2. Make a model using a tray containing many small, light beads and one large marble. The small beads represent molecules of water and the large marble represents a particle of suspended graphite. Shake the tray and note how the small beads hit the marble from all directions. The forces tend to cancel so the large marble may just make very small irregular movements but returns to the same place.
3. Observe dirty water in sunlight. Fill a beaker with tap water and focus sunlight into the beaker with a magnifying glass. You may see the motions of suspended particles of solid matter.
4. Observe smoke in still air. The smoke particles suspended in the air show Brownian movement.
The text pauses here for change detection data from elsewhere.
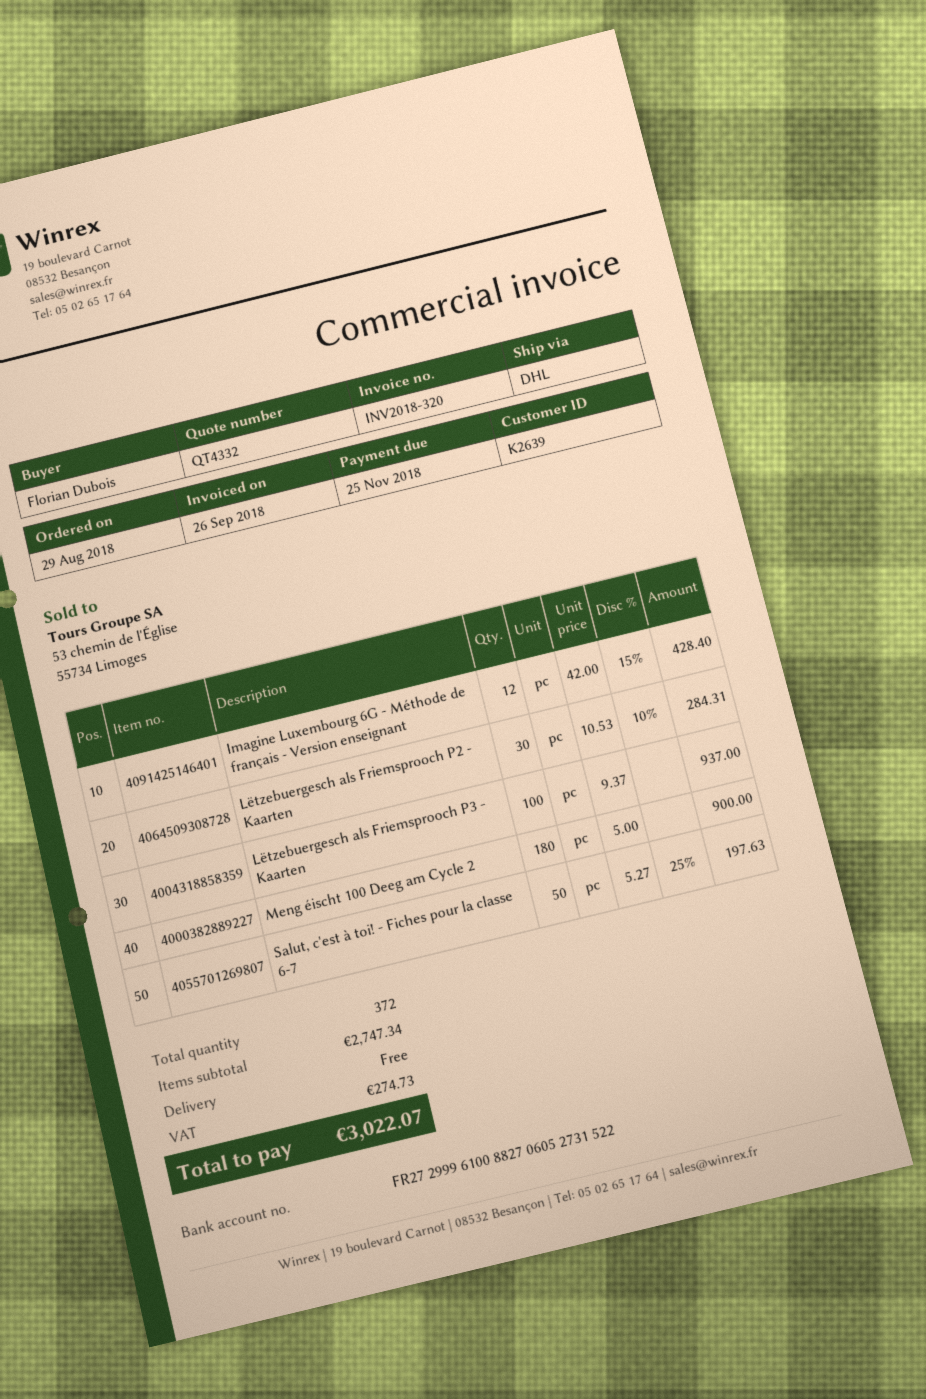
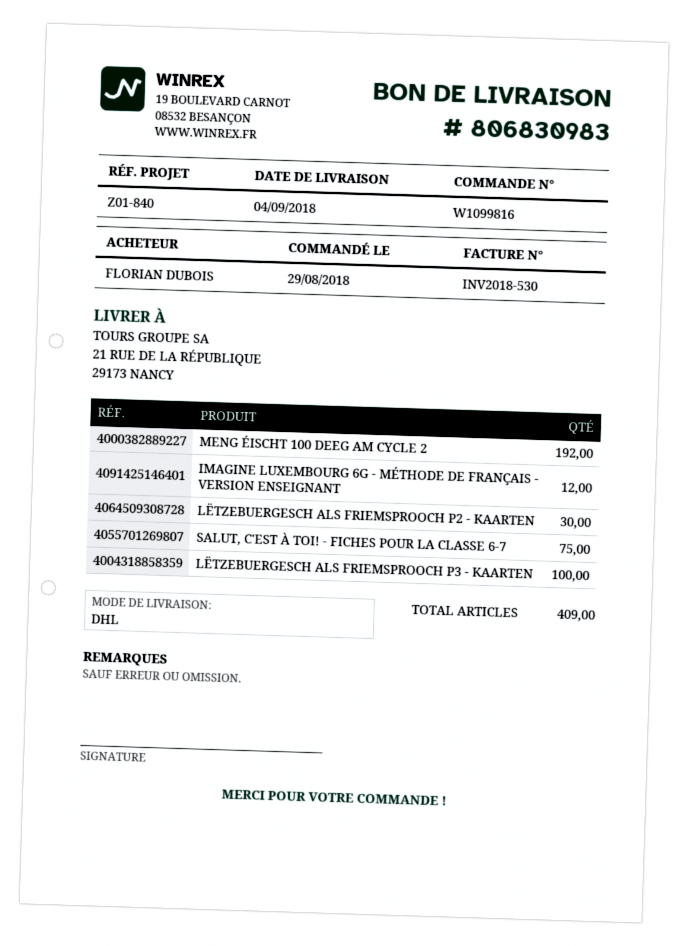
invoice number: INV2018-320 -> INV2018-530
Meng éischt 100 Deeg am Cycle 2: 180 -> 192
Salut, c'est à toi! - Fiches pour la classe 6-7: 50 -> 75
total quantity: 372 -> 409

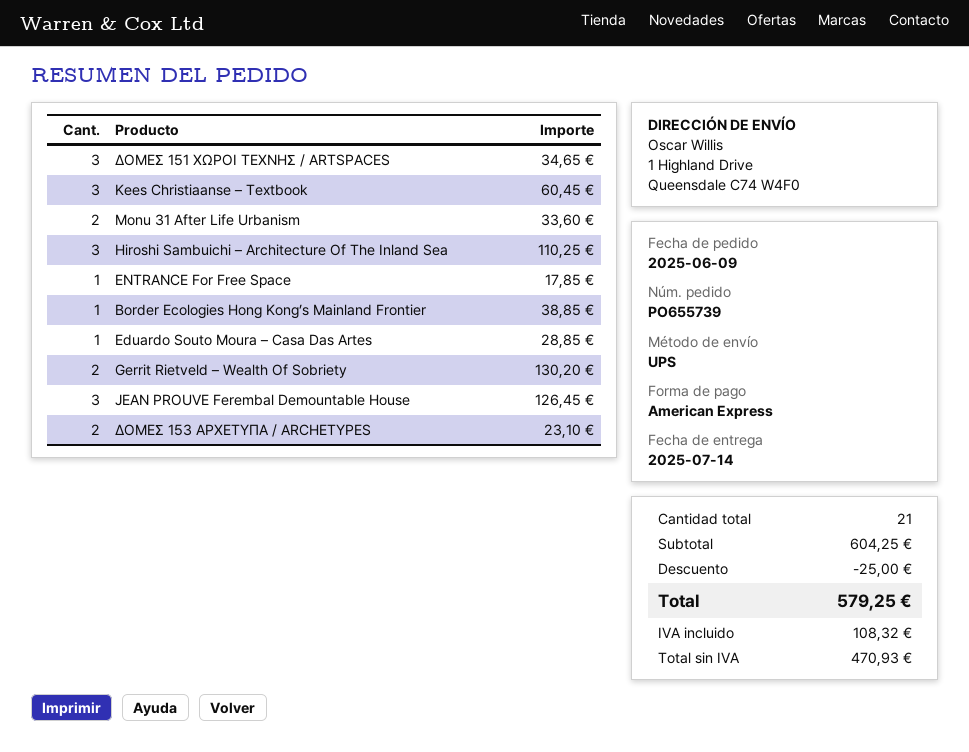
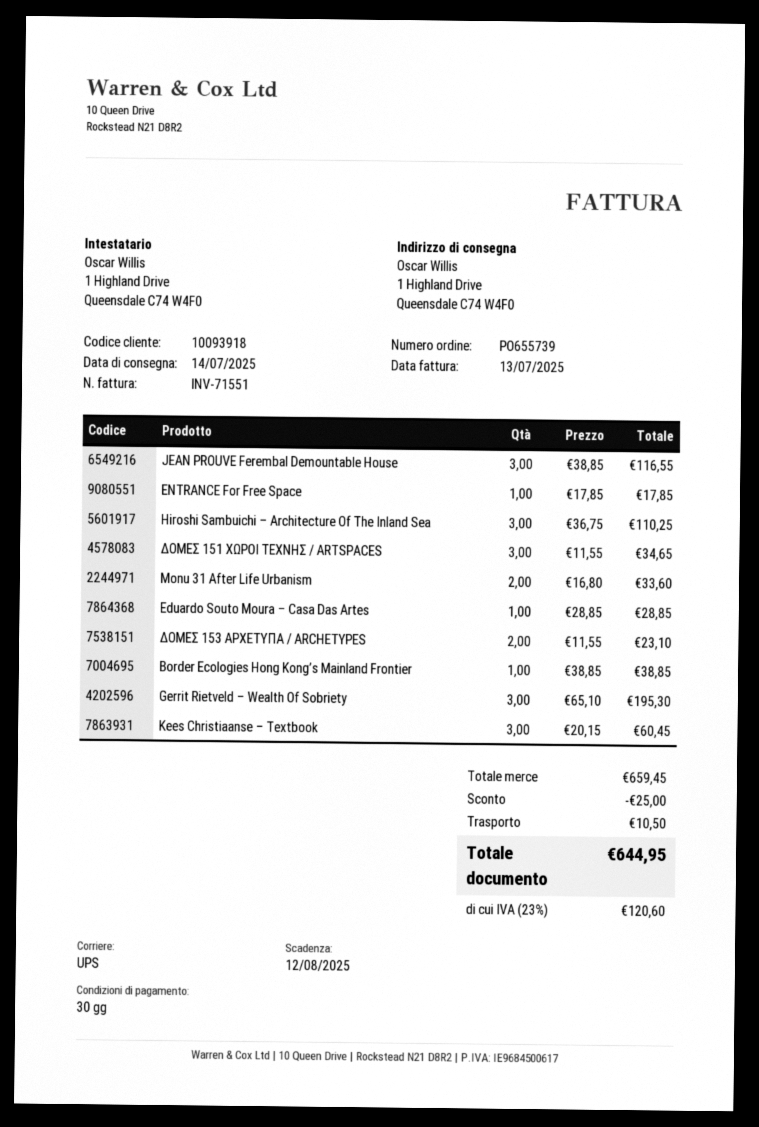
Gerrit Rietveld – Wealth Of Sobriety: 2 for 130.20 -> 3 for 195.30
JEAN PROUVE Ferembal Demountable House: 3 for 126.45 -> 3 for 116.55
subtotal: 604.25 -> 659.45
shipping: none -> 10.50
tax: 108.32 -> 120.60
total: 579.25 -> 644.95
3.55.1 Diffusion of heavier than air gas, carbon dioxide
See diagram 3.55.1: Diffusion of heavy carbon dioxide gas upwards | See diagram 3.34.1: Limewater test for carbon dioxide
Fill a jar with carbon dioxide and invert it over a similar jar full of air. After a few moments separate the jars, pour a little limewater in the lower one and shake it. The limewater will turn milky indicating that the carbon dioxide has fallen into the lower jar because it is the heavier gas.
Repeat the experiment with the carbon dioxide in the lower jar and invert a jar of air on top of it. If the jars are left for 5 minutes carbon dioxide will be carried into the upper jar by diffusion, in the same way air will be carried into the lower jar. The limewater test will show the presence of carbon dioxide in the upper jar.

3.55.3 Diffusion of liquids
1. Put a crystal of potassium dichromate or ammonium dichromate at the bottom of a beaker of water by dropping a crystal down a delivery tube. Remove the delivery tube. The colour of the dissolving crystal spreads through the water.
2. Fill a small bottle with a potassium manganate (VII) solution. Place the open bottle in a larger container. Carefully fill the larger container by pouring water down the side until the water level is above the top of the small bottle. After a few days the potassium manganate (VII) solution diffuses evenly through the water.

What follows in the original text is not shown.